At the same time, China appears to be accelerating its ambitions in artificial intelligence and advanced technology. Reports this week suggested that the National Development and Reform Commission is among several government agencies developing a plan to expand the country’s data centre infrastructure, with investment potentially reaching 2 trillion yuan to create a nationwide network of interconnected computing hubs. Under the proposal, around 80% of the technology would be sourced from domestic suppliers, underscoring Beijing’s push to reduce its reliance on foreign technology, including Nvidia’s AI chips. If implemented, the initiative would represent one of the first major projects under China’s recently unveiled five-year plan, which aims to strengthen self-reliance and position the country ahead of the US in the global AI race.
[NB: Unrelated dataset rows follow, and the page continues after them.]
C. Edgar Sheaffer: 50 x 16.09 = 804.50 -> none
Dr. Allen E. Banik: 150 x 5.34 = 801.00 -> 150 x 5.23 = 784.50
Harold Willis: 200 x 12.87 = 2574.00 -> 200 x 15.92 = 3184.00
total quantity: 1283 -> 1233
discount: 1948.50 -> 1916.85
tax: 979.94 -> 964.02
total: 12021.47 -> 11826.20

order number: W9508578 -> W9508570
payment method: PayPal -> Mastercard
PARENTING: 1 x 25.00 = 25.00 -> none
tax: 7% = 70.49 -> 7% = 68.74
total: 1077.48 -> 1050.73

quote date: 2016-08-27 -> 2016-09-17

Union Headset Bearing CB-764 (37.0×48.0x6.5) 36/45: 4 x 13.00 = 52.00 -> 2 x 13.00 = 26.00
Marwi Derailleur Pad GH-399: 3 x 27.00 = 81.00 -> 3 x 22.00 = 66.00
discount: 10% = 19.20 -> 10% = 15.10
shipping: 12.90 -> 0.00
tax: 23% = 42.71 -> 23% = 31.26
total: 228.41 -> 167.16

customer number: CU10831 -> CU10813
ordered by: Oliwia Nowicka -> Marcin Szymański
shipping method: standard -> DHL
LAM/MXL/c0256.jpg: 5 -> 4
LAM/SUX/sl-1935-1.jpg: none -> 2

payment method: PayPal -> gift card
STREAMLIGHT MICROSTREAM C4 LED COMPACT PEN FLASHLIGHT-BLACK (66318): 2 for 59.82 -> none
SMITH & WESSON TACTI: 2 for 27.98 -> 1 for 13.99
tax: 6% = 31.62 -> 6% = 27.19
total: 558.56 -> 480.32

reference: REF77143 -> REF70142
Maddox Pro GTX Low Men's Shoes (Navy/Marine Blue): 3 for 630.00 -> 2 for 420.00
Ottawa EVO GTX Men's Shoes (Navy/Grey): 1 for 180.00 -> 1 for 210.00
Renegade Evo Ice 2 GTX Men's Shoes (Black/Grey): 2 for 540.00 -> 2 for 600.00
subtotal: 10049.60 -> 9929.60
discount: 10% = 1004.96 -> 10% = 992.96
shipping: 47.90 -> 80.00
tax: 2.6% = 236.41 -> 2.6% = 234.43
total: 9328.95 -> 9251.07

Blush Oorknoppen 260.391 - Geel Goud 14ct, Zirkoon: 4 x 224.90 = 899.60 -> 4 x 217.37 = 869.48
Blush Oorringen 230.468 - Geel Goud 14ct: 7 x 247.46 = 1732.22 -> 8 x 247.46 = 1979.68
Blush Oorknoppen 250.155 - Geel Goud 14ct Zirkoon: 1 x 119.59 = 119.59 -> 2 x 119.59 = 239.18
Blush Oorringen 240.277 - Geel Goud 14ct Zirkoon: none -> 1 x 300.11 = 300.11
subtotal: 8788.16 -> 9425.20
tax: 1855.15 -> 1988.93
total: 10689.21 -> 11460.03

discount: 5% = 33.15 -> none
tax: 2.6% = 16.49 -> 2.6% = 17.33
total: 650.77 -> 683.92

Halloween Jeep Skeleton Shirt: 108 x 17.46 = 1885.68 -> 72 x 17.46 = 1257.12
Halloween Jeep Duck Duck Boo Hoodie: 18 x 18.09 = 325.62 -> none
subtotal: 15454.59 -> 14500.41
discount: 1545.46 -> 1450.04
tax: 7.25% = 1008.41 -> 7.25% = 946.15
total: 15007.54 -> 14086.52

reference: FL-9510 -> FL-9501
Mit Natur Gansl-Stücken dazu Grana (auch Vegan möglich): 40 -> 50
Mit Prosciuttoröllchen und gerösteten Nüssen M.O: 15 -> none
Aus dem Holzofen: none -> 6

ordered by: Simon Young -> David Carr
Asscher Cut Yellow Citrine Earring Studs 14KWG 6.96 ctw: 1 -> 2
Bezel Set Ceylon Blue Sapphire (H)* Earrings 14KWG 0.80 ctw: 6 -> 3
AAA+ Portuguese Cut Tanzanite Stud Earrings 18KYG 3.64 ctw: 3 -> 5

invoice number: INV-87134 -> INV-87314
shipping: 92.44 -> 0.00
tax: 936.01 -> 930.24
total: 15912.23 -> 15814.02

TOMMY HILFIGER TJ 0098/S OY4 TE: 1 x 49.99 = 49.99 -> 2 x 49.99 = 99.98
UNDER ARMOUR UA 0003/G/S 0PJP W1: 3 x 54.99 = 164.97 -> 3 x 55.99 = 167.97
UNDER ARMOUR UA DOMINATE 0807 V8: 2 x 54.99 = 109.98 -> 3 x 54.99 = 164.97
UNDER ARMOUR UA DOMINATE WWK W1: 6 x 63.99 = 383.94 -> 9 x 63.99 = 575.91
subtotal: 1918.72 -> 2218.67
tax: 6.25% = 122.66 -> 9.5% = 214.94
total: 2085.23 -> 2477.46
Japan’s revised GDP data showed the economy growing at an annualised 1.8% in Q1, slightly below the initial 2.1% estimate but still ahead of expectations. The downgrade mainly reflected softer capital spending, with firms cutting back on software and equipment investment. Despite uncertainty linked to Middle East tensions, the broader outlook remains fairly constructive. Ongoing investment in AI, automation and digital infrastructure continues to support longer‑term demand, suggesting the slowdown is more of a brief pause than a shift in trend. For the Bank of Japan, the figures are unlikely to alter its gradual path toward higher interest rates, with future moves still dependent on data around consumption, wages and inflation.

While the ceasefire hasn’t fully broken down between the US and Iran, the US carried out what it described as defensive strikes on Iran this week. President Trump has insisted he is not seeking a wider conflict and says he hopes to keep negotiations on track to prevent further escalation.

Reports that SpaceX is set to IPO this week have traders sitting up and taking notice. Elon Musk’s aerospace company is reportedly expected to price its shares at around $135, implying a valuation of approximately $1.7 trillion. Investor demand has already been exceptionally strong, with reports suggesting the order book is more than twice oversubscribed ahead of the listing. In a notable departure from most high-profile IPOs, SpaceX has also reserved around 30% of the offering for retail investors—significantly more than is typically allocated—giving everyday investors a rare opportunity to participate. If the listing lives up to the hype, it could provide a significant boost to market sentiment and signal that investor appetite for high-growth technology companies remains firmly intact.

Still to come this week we have US inflation, the ECB’s latest monetary policy decision and US Michigan Consumer Sentiment.